MENDUKUNG STARTUP INDONESIA
Dalam hal ini Ev Hive mendukung sepenuhnya ekosistem startup di Indonesia. Kata
sepenuhnya ini dapat dilihat dari penyediaan fasilitasnya dan acara-acara yang
berkaitan dengan startup, kemajuannya, upaya investasi dan bagaimana
menjadikannya produktif. Ada kelas-kelas ilmu, berbagi antar komunitas dan
tokoh-tokoh profesional. Wajarlah bila EV
Hive turut didukung pemerintah DKI Jakarta sebagai sarana pengembangan startup dari kota Jakarta.
Ev Hive Coworking Space |
Untuk mencicipinya
bisa dimulai dari Rp 50.000/hari
LOKASI ::
JSC Hive
EVHive The Maja
EV Hive Dimo
Ev Hive D.Lab
EV Hive The Breeze
Satellite @SCBD
KENAPA BUTUH COWORKING SPACE ?
Mengapa seorang freelance, entrepreneur,
pelaku usaha butuh co-working space?
Saya kira memang pertanyaan ini tergantung kebutuhan dasar dan definisi bekerja
masing-masing pihak. Ketika kita memikirkan sebuah kantor sebagai tempat untuk
fokus bekerja, kenyataannya tidak semua pekerja merasa nyaman berada di kantor.
Atau sebaliknya, justru tidak punya kantor. Lalu, pilihannya jatuh ‘bekerja di
rumah’ atau fleksibel saja, kalau mau meeting atau suasana beda cukup ‘melarikan
diri’ ke kafe.
Namun, ada beberapa alasan mengapa coworking space seperti Ev Hive menjadi wadah (platform) yang
layak untuk bekerja, berkembang, juga untuk mengakselerasi bisnis di era teknologi
ini:
“Kerja
apa? Kok di Rumah Aja!”
Ya begitulah, persepsi masyarakat kita
yang masih menganggap kerja itu mestinya keluar dari rumah. Sedangkan di era digital
seperti ini kita bisa bekerja dari rumah. Anggapan ini diperparah bila keluar
dari anggota keluarga. Bukannya fokus pada percepatan usaha, malah sibuk menepis komentar negatif. Makanya saya bakalan pilih keluar dulu dari
rumah agar terlihat ‘saya memang bekerja’.

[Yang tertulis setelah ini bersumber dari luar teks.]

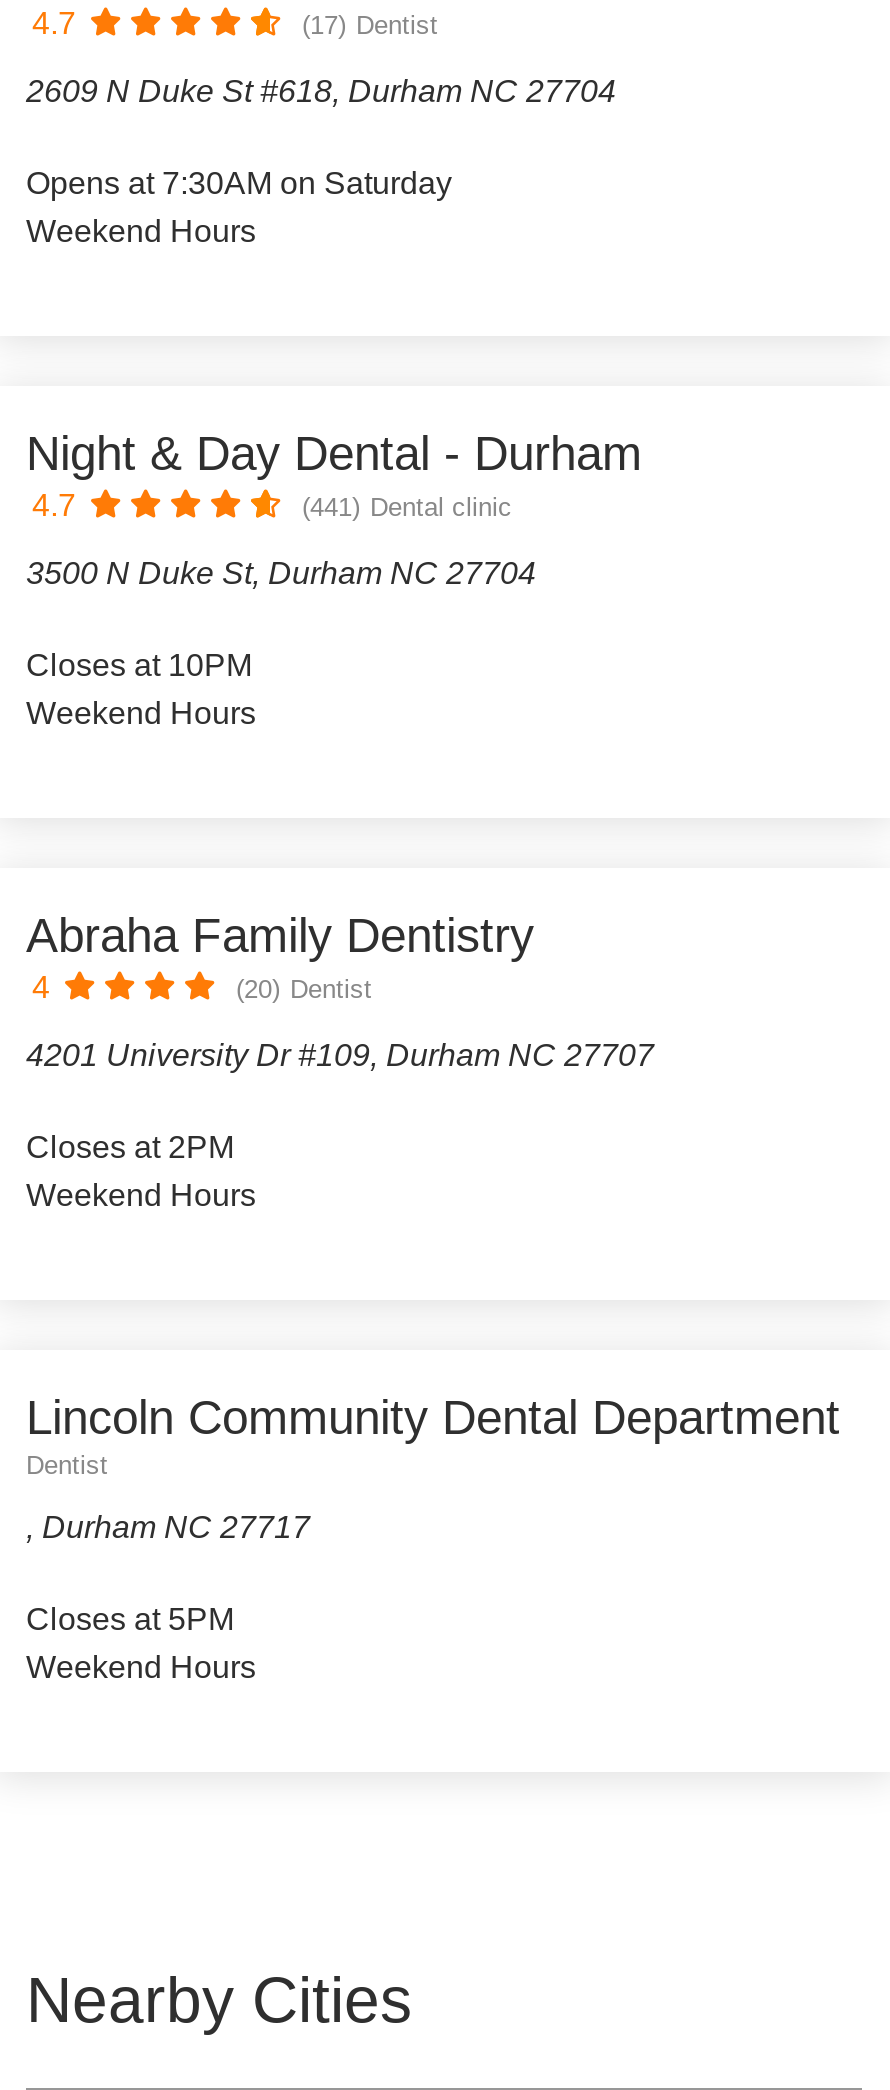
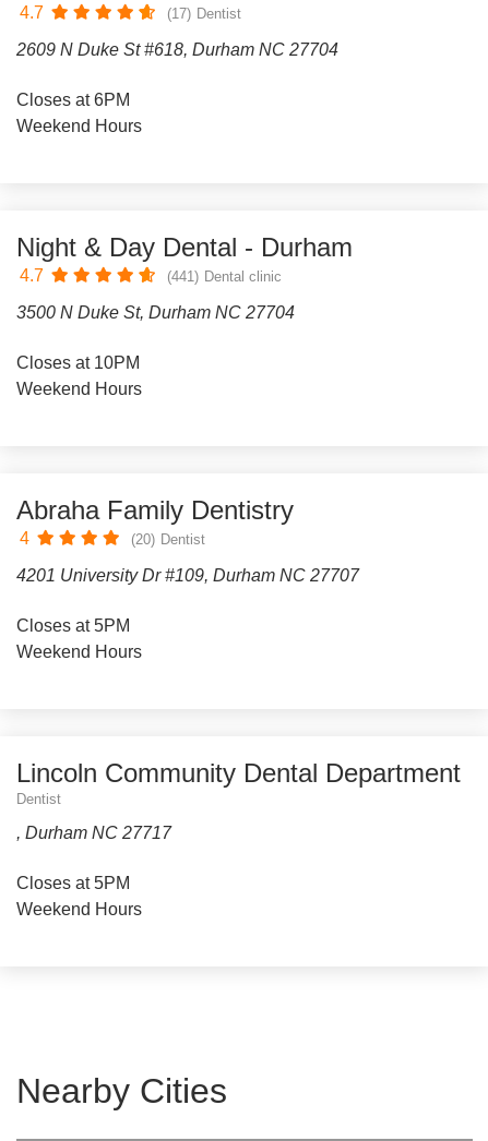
[26,166,452,200] Opens at 7:30AM on Saturday -> [16,91,130,109] Closes at 6PM
[26,1130,234,1164] Closes at 2PM -> [16,616,130,635] Closes at 5PM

Belum lagi perkara prestise, punya
kantor itu terlihat berwibawa, dibanding yang kerjanya di dalam kamar saja.
Penting ya prestise? Tetap tergantung individunya. Hanya adakalanya sekukuh
apapun prinsip kita, bisa hancur juga karena persepsi orang lain. Alasan ini
mungkin terkesan sederhana, bila demikian mari lanjut ke alasan berikut:
“Jualan
di Teknologi, Menjual dengan Teknologi.”
Populasi pengguna internet di Indonesia
terus meningkat. Ini potensi serius yang tidak boleh dilewatkan, ada market
besar di sini. Berapa banyak perusahaan (sebagai) startup digital yang kini
dikenal masyarakat se-Indonesia? Pastinya kita tidak asing dengan ojek online
bukan. Belum lagi menempatkan promosi di sosial media yang ternyata benar
menguntungkan.
Ini era teknologi membuat kita harus tahu
cara tumbuh dan berkembang agar tidak
buru-buru closing. Sepanjang pengamatan saya, mendirikan suatu usaha itu
masih mudah, mempertahankannya bisa ‘berdarah-darah’. Otomatis seorang pelaku
usaha harus pandai melihat perubahan selera konsumen dan tren terbaru yang
dapat menarik minat.
Dengan teknologi bisa? Data dari Kominfo
menyebutkan Indonesia adalah raksasa dunia digital Asia yang sedang tertidur.
Lembaga riset digital emarketer memperkirakan pada 2018 jumlah pengguna aktif
smartphone di Indonesia lebih dari 100 juta orang (kominfo.go.id).
Ini baru bicara smartphone belum teknologi
yang lain. Bisa dibayangkan potensi pasarnya?
“Support
Me, Please.”
Bisa disebut coworking space karena wadah ini menjadi perekat antar komunitas.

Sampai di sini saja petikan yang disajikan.